In celebration of the coming of Halloween, I decided to do a series of posts on my favorite horror comics and movies that will run throughout October.
First up is one of my all-time favorite comics, Weird War Tales 41 (Sept. 1975), featuring a rare "book-length novel," "The Dead Draftees of Regiment Six"--story by Michael Fleisher and Russell Carley, art by the amazing Jose Luis Garcia Lopez.
The story opens in the midst of the American Civil War (or "The War of Northern Aggression" as my neighbors call it), as the Union Congress is about to pass the 1863 Conscription Act, which instituted a draft in the North, but made an exemption for anyone who could pay a $300 fee or provide a substitute, as these two panels explain:
From the get-go, Fleisher is clearly turning this story into an allegory for the Vietnam conflict, where the rich and the priveleged were often exempted from the draft with cushy assignments in the Texas Air National Guard.
For the next few pages, we see the corruption this draft law engenders, as crooked draft registrars take bribes from poor draftees and the rich pay their exemption fees.
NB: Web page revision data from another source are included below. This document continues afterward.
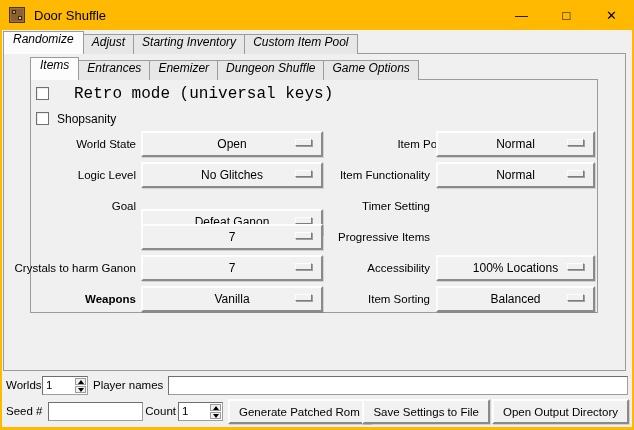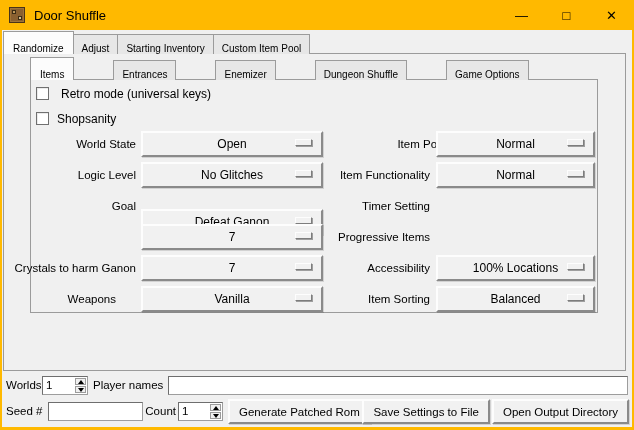--- a/index.html
+++ b/index.html
@@ -26,8 +26,8 @@
   .pane { position:absolute; background:#f0f0f0; border:1px solid #9b9b9b; }
   .tabrow { position:absolute; display:flex; align-items:flex-end; z-index:5; }
   .tab { height:20px; background:#e7e7e7; border:1px solid #9b9b9b; border-bottom:none;
-    display:flex; align-items:flex-end; padding:0 8px; margin-right:-1px;
-    font-size:10px; white-space:nowrap; position:relative; }
+    display:flex; align-items:flex-start; padding:0 8px; margin-right:-1px;
+    font-size:12px; white-space:nowrap; position:relative;font-style:italic; }
   .tab.active { height:23px; background:#fcfcfc; padding:0 9px; z-index:6; }
   
   .check { position:absolute; width:13px; height:13px; background:#fff;

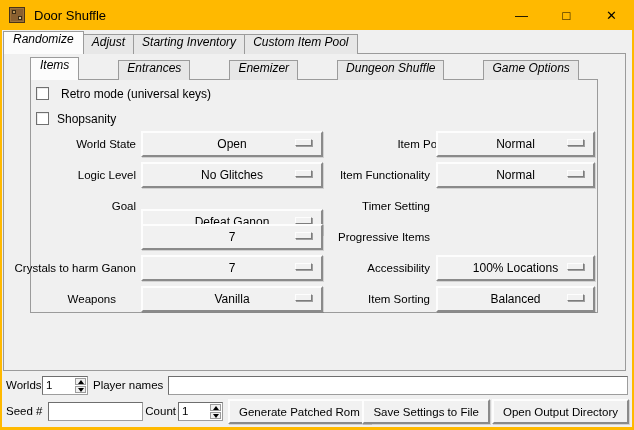--- a/index.html
+++ b/index.html
@@ -110,7 +110,7 @@
       </div>
   </div>
 
-  <div class="tabrow" style="left:30px; top:57px; height:23px;gap:40px;">
+  <div class="tabrow" style="left:30px; top:57px; height:23px;">
     <div class="tab active">
         <span>Items</span>
       </div>

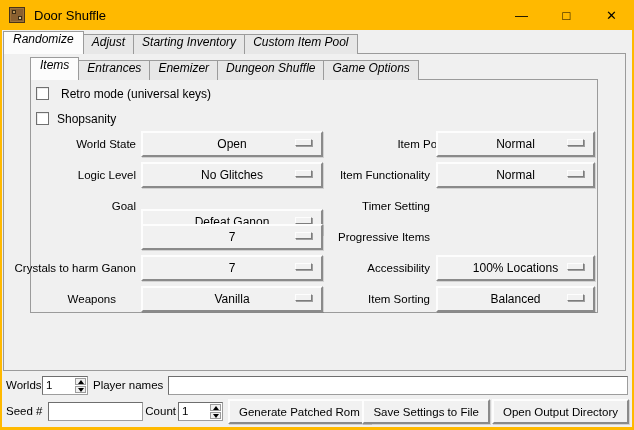--- a/index.html
+++ b/index.html
@@ -129,7 +129,7 @@
   </div>
 
   <div class="check" style="left:36px; top:87px;"></div>
-  <span class="lbl chklbl" style="left:61px; top:87px; font-size:12px;">Retro mode (universal keys)</span>
+  <span class="lbl chklbl" style="left:74px; top:87px; font-size:16px;font-family:Liberation Mono, monospace;">Retro mode (universal keys)</span>
   <div class="check" style="left:36px; top:112px;"></div>
   <span class="lbl chklbl" style="left:57px; top:112px; font-size:12px;">Shopsanity</span>
 

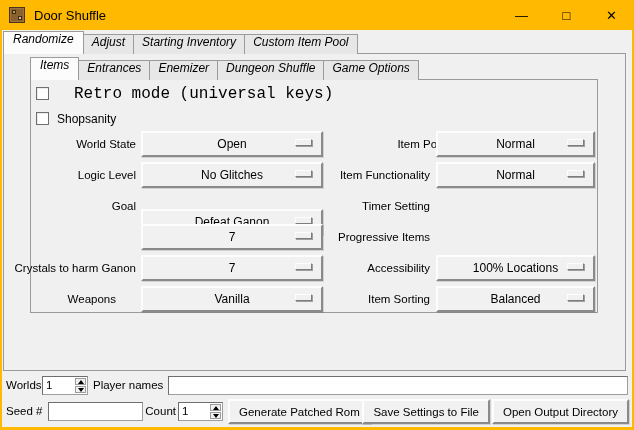--- a/index.html
+++ b/index.html
@@ -162,7 +162,7 @@
     <span class="dd-indicator"></span>
   </div>
 
-  <span class="lbl" style="right:518px; top:292px;">Weapons</span>
+  <span class="lbl" style="right:498px; top:292px;font-weight:bold;">Weapons</span>
   <div class="dropdown" style="left:141px; top:286px; width:182px;">
     <span>Vanilla</span>
     <span class="dd-indicator"></span>

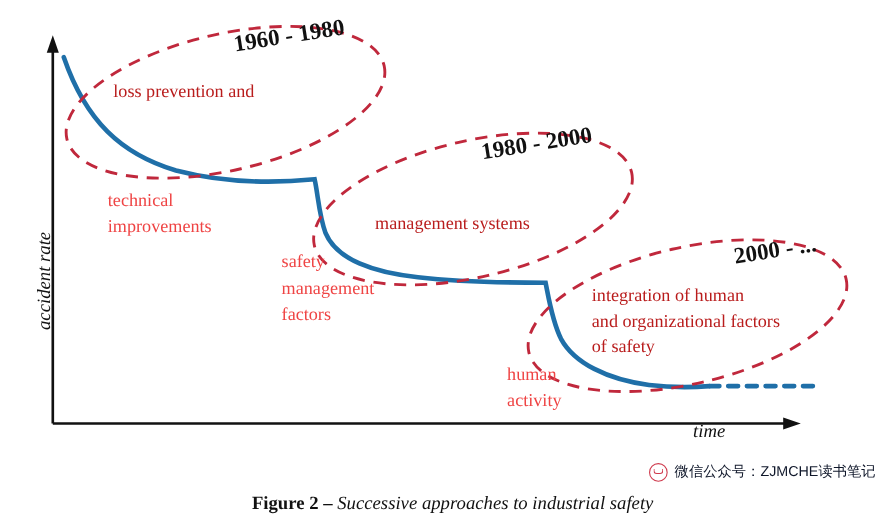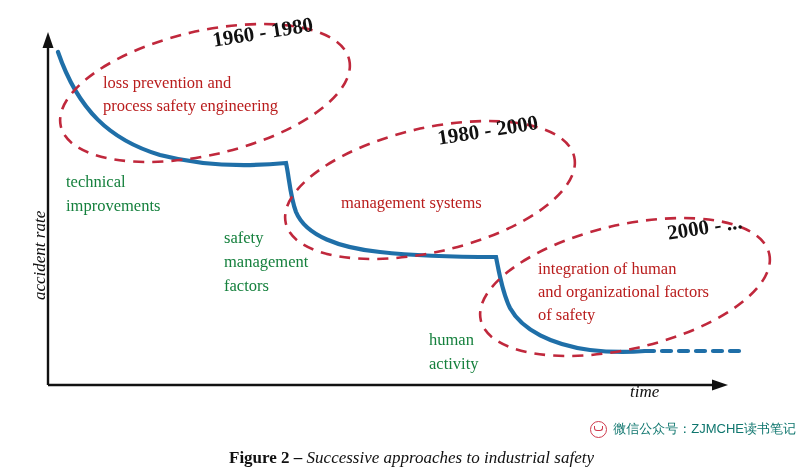--- a/index.html
+++ b/index.html
@@ -139,7 +139,6 @@
   <div class="lbl era-label" style="left:667px; top:215px; transform:rotate(-9deg);">2000 - ...</div>
 
   <div class="lbl bubble-text" style="left:103px; top:73px;">loss prevention and</div>
-  <div class="lbl bubble-text" style="left:103px; top:96px;">process safety engineering</div>
 
   <div class="lbl bubble-text" style="left:341px; top:193px;">management systems</div>
 

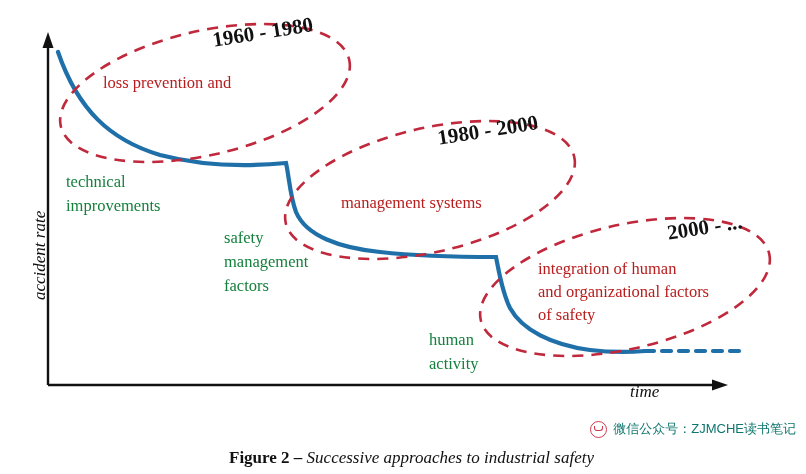--- a/index.html
+++ b/index.html
@@ -50,9 +50,10 @@
     font-family: "Liberation Serif", serif;
   }
   .stage-text {
-    color: #15803d;
+    color: #ef4444;
     font-size: 16.5px;
     font-family: "Liberation Serif", serif;
+    margin-left: 32px;
   }
   .caption {
     color: #111111;

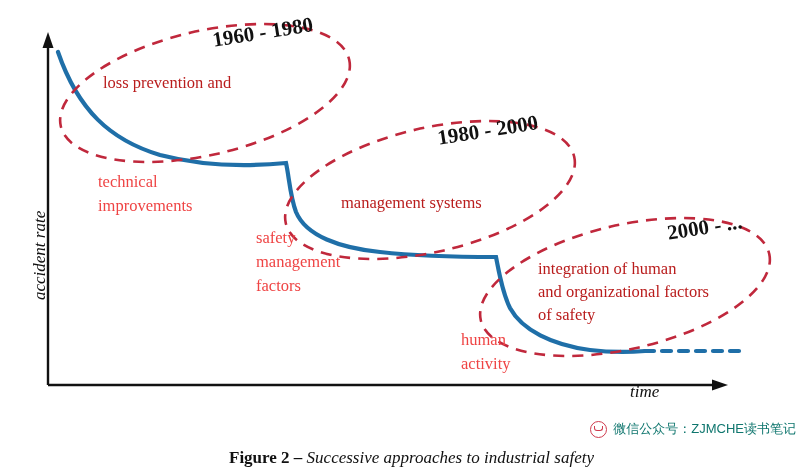--- a/index.html
+++ b/index.html
@@ -73,7 +73,7 @@
     display: flex;
     align-items: center;
     gap: 6px;
-    color: #0f766e;
+    color: #0f172a;
     font-size: 13px;
     font-family: "Liberation Sans", sans-serif;
   }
In an interesting addition, Fleisher introduces us to Jonathan French, a popular abolitionist who encourages participation in the war against slavery. However, French is also a crooked coward who uses donations to the abolition cause to pay off gambling debts. So, the targets of Fleisher's satire are widespread, including the government officials who abuse the system for profit and those who encourage the war (though for a good cause) but are unwilling to fight themselves.
When French is faced with his own draft notice but unable to pay the fee, he quickly develops a plan to coerce young Tom Haynes to serve as his substitute.
Bum leg or no, Tom wakes up, hung over, in a carriage headed for Camp Wainwright, while French remains back home, preparing to seduce Tom's sister.
Tom and the other draftees who were unable to escape conscription are forced to the front lines as "cannon fodder, and they are quickly routed in a battle with Rebel forces.
Because this is Weird War Tales, death is not the end for these soldiers, and their ghosts rise up to take revenge on those who brought this fate on to them.
Their first target: the commanding officer, Colonel Crocker.
The ghosts then make their way back to New York City, where they also kill the crooked draft registrar and burn the armory to the ground. The burning of the armory is soon joined by regular citizens, who all pour kerosene and throw wood on the fire in protest of the draft. This, then, sets off a full-scale riot.
Tom manages to get revenge on French, but, unfortunately, Tom discovers that his own sister has been a victim of the riots.
However, in a great twist, we discover that the ghosts from Regiment Six are the true cause of the 1863 Draft Riots in New York, a fact conveniently left out of history books.
Always remember this important message, kids: comics won't lie to you like your teachers will.
In rereading this story, I was struck by how much it resembles Joe Dante's film Homecoming, which is also a satirical allegory about American soldiers returning from the dead to get revenge on those in the system that wronged them. In the case of Dante's film, the soldiers come back from the dead as zombies to vote against the President in the 2004 election. But it's interesting to note that both Dante and Fleisher shared similar impulses toward satire at different historical moments.
Bonus Content Solely for Chris at The ISB.
That is a shockingly accurate picture of me.